A Estruturação do Comitê Gestor (CGIBS)

Um dos pilares para a viabilização deste regulamento é a estruturação plena do Comitê Gestor do IBS (CGIBS). Com a recente indicação de representantes da Confederação Nacional dos Municípios (CNM) e da Frente Nacional de Prefeitos (FNP), o colegiado deverá atingir o quórum necessário para deliberar sobre as normas infralegais e destravar os repasses federais previstos na LC 214/2025.

Impacto Direto:

Suspensão de Multas e Compliance Para o contribuinte, a publicação deste regulamento comum é o marco inicial para a contagem de prazos de penalidades.

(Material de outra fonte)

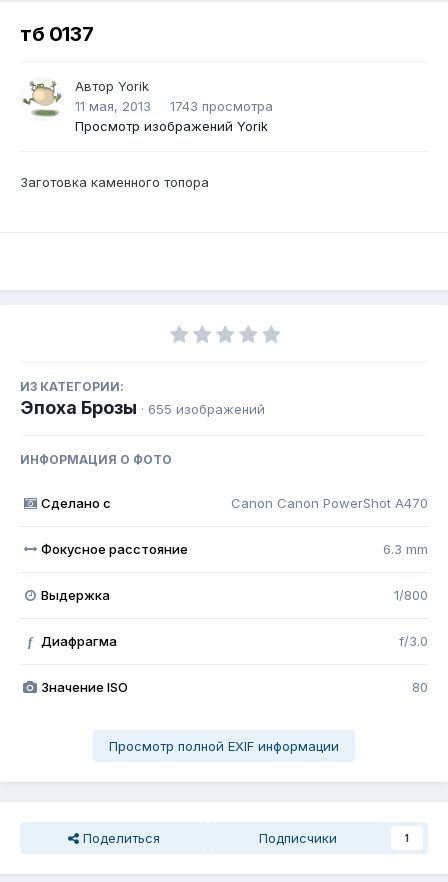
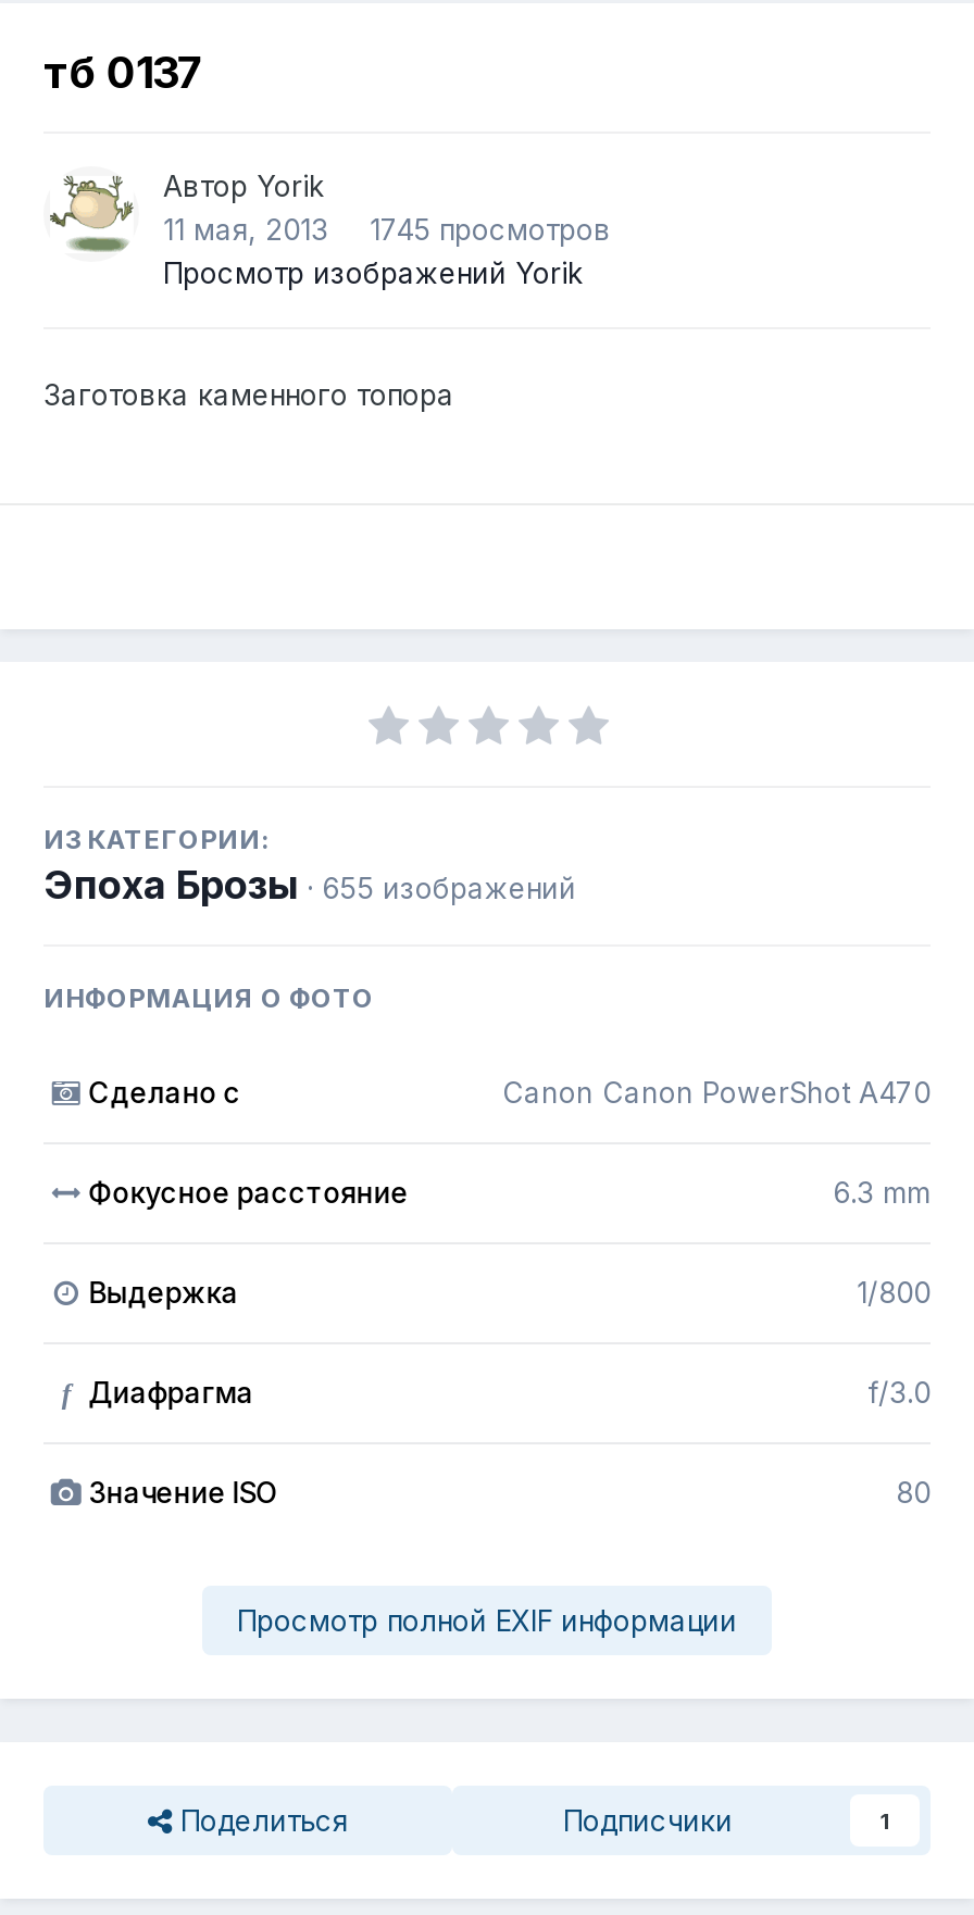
[75,98,273,114] 11 мая, 2013 1743 просмотра -> [163,212,611,247] 11 мая, 2013 1745 просмотров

Atualmente, a cobrança da multa de 1% por descumprimento de obrigações acessórias está suspensa pelo Ato Conjunto RFB/CGIBS nº 1/2025.
Pela regra vigente, a penalidade só passará a ser exigível a partir do primeiro dia do quarto mês subsequente à publicação da parte comum dos regulamentos. O Secretário Especial da Receita Federal, Robinson Barreirinhas, reforçou que o ano de 2026 será pautado pela orientação pedagógica, visto que os sistemas de apuração e compensação ainda estão em fase final de desenvolvimento tecnológico.

Análise do Escritório

A padronização nacional através de um regulamento único é indispensável para evitar o “caos normativo” que marcou o regime do ICMS e ISS por décadas. No entanto, a ausência de adesão de alguns municípios ao sistema da NFS-e Nacional e a pendência de regulamentação da própria LC 214/2025 (que trata de regimes diferenciados e alíquotas reduzidas) exigem que as empresas mantenham um monitoramento preventivo.

Nosso escritório permanece acompanhando as sessões do Comitê Gestor e a evolução dos layouts fiscais para garantir que nossos clientes estejam prontos para o fim da “fase de testes” e o início da exigibilidade plena.